A manhã começou tranquila, quase com o ritmo compassado de um relógio antigo. Fui com o Benjamim dar de comer ao cavalo; a rotina parecia simples, mas havia algo no ar que fazia o tempo hesitar. Quando o chamei ao meio-dia menos um quarto, senti uma estranha ansiedade — talvez pressentisse que o dia não seria apenas mais um.

No liceu, encontrei a Odília. Ela aproximou-se com o seu passo calmo, mas o olhar denunciava uma inquietação que a fazia parecer menor do que o habitual.

Olá… tudo bem? — perguntei, tentando soar casual, mas a voz tremia ligeiramente.

Olá… — respondeu ela, pausada. — Não muito.

Aconteceu alguma coisa? — insisti, aproximando-me um pouco.

Nada de grave, só… coisas da escola — desviou o olhar, mordendo o lábio inferior.

Posso ajudar em alguma coisa? — perguntei, embora soubesse que talvez não houvesse nada que pudesse fazer.

Não sei… — hesitou, e o seu sorriso breve quase que se perdeu. — Obrigada, mas acho que é melhor deixar para lá.

Fiquei a sentir-me culpado, como se de alguma forma tivesse contribuído para a sua angústia.
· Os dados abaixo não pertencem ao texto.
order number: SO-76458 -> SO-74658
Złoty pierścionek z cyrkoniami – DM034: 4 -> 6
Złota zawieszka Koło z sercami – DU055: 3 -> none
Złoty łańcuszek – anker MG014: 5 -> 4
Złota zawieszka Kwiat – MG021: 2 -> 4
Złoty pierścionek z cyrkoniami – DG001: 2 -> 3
Ela partiu antes que pudesse fazer mais perguntas, e o vazio que deixou era um buraco silencioso que parecia ecoar dentro de mim.

Voltei para as aulas, mas a concentração fugia-me; nos dois últimos tempos, faltei com o Benjamim, absorvido por pensamentos sobre ela, sobre o que poderia ter feito para aliviar a sua carga.
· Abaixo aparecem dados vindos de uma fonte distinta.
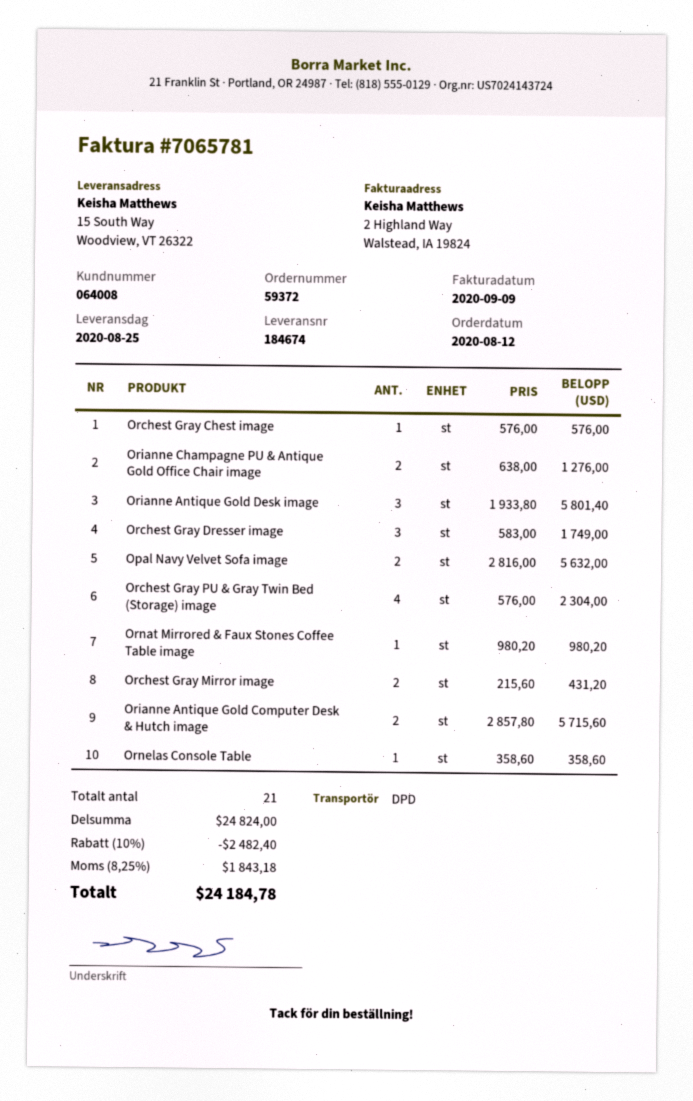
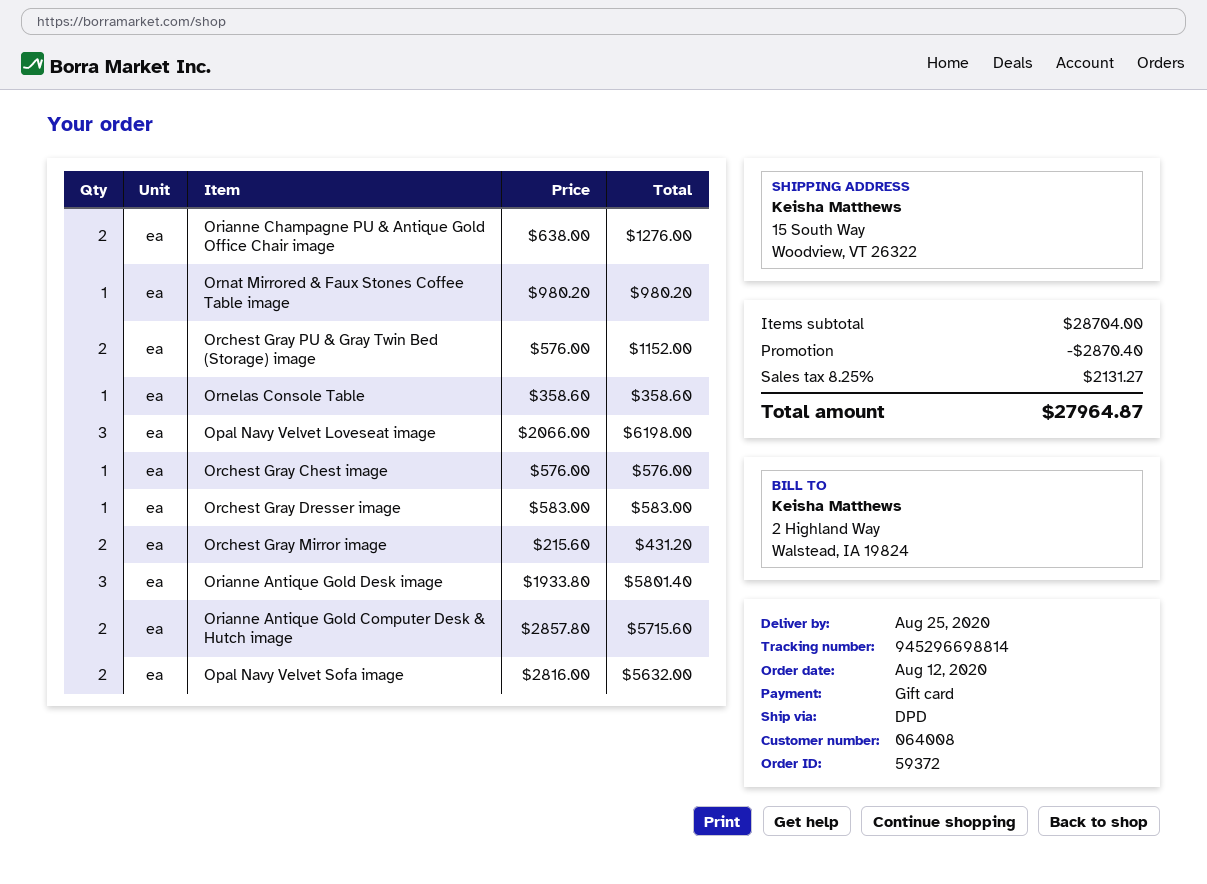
Orchest Gray Dresser image: 3 x 583.00 = 1749.00 -> 1 x 583.00 = 583.00
Orchest Gray PU & Gray Twin Bed (Storage) image: 4 x 576.00 = 2304.00 -> 2 x 576.00 = 1152.00
Opal Navy Velvet Loveseat image: none -> 3 x 2066.00 = 6198.00
subtotal: 24824.00 -> 28704.00
discount: 2482.40 -> 2870.40
tax: 8.25% = 1843.18 -> 8.25% = 2131.27
total: 24184.78 -> 27964.87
Em casa, o lanche trouxe algum alívio momentâneo, interrompido apenas pela chegada do Benjamim com o violão. As notas preenchiam o espaço, criando uma ponte entre a melancolia e uma serenidade passageira.

À noite, fomos ao cinema com o meu pai. As imagens na tela distraíam a mente, mas não consegui esquecer o peso da preocupação que a Dila carregava. Saí do cinema com a sensação de que o dia terminava, mas o silêncio dela continuaria a ressoar dentro de mim.
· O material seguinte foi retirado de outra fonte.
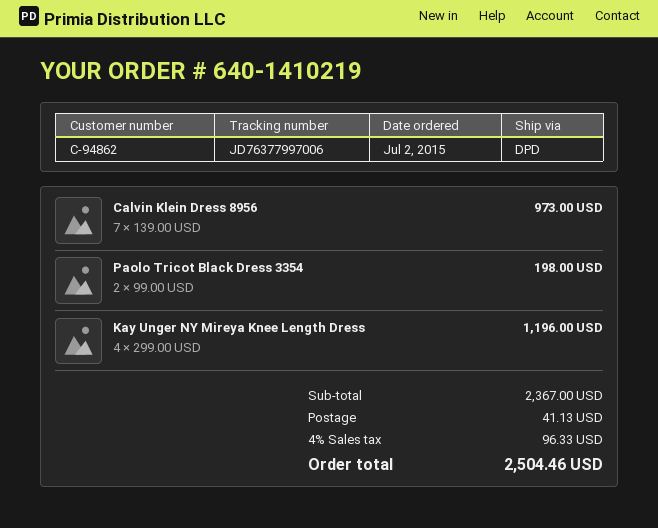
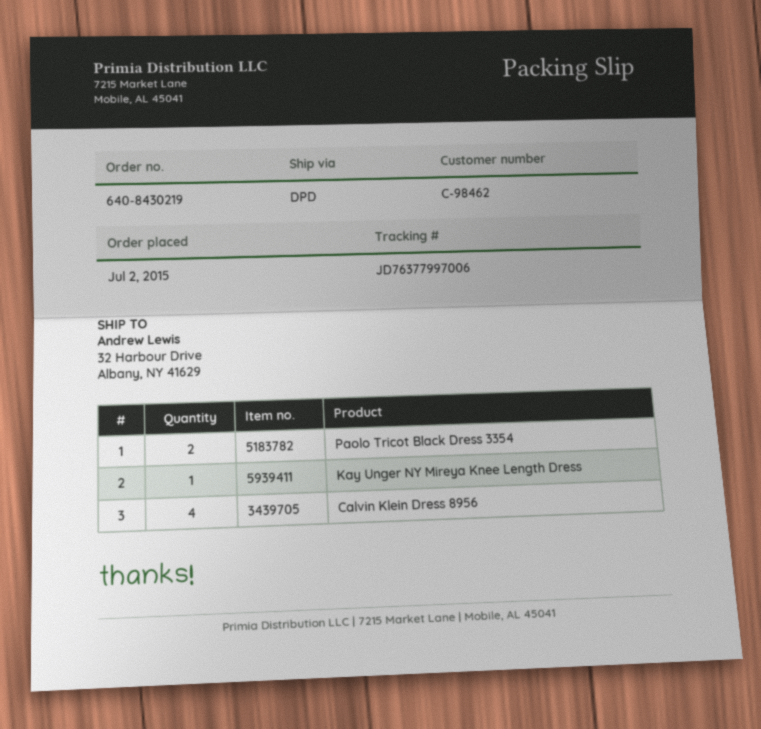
order number: 640-1410219 -> 640-8430219
customer number: C-94862 -> C-98462
Calvin Klein Dress 8956: 7 -> 4
Kay Unger NY Mireya Knee Length Dress: 4 -> 1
Quando finalmente me deitei, sozinho no quarto, senti-me esmagado por uma mistura de sentimentos que não sabia nomear. A preocupação com ela, o desejo de a proteger, a vontade de estar perto, e a certeza de que a amava mais do que tudo. Olhei para o teto e percebi que cada gesto, cada olhar, cada pequena palavra trocada se transformava em lembrança eterna dentro de mim. E, nesse instante silencioso, compreendi algo que nunca tinha admitido antes: amar alguém assim não é apenas sentir, é tornar-se vulnerável, é expor-se ao mundo e a si mesmo, é aceitar que a felicidade dela possa depender de coisas que eu nunca poderei controlar. E mesmo assim, não queria desistir.

O dia fechou-se assim: entre gestos simples, cumplicidades silenciosas e sorrisos tímidos, aprendi que o amor verdadeiro é feito de atenção, paciência e da coragem de sentir profundamente, mesmo quando o mundo parece pesar demais sobre os ombros de quem ama.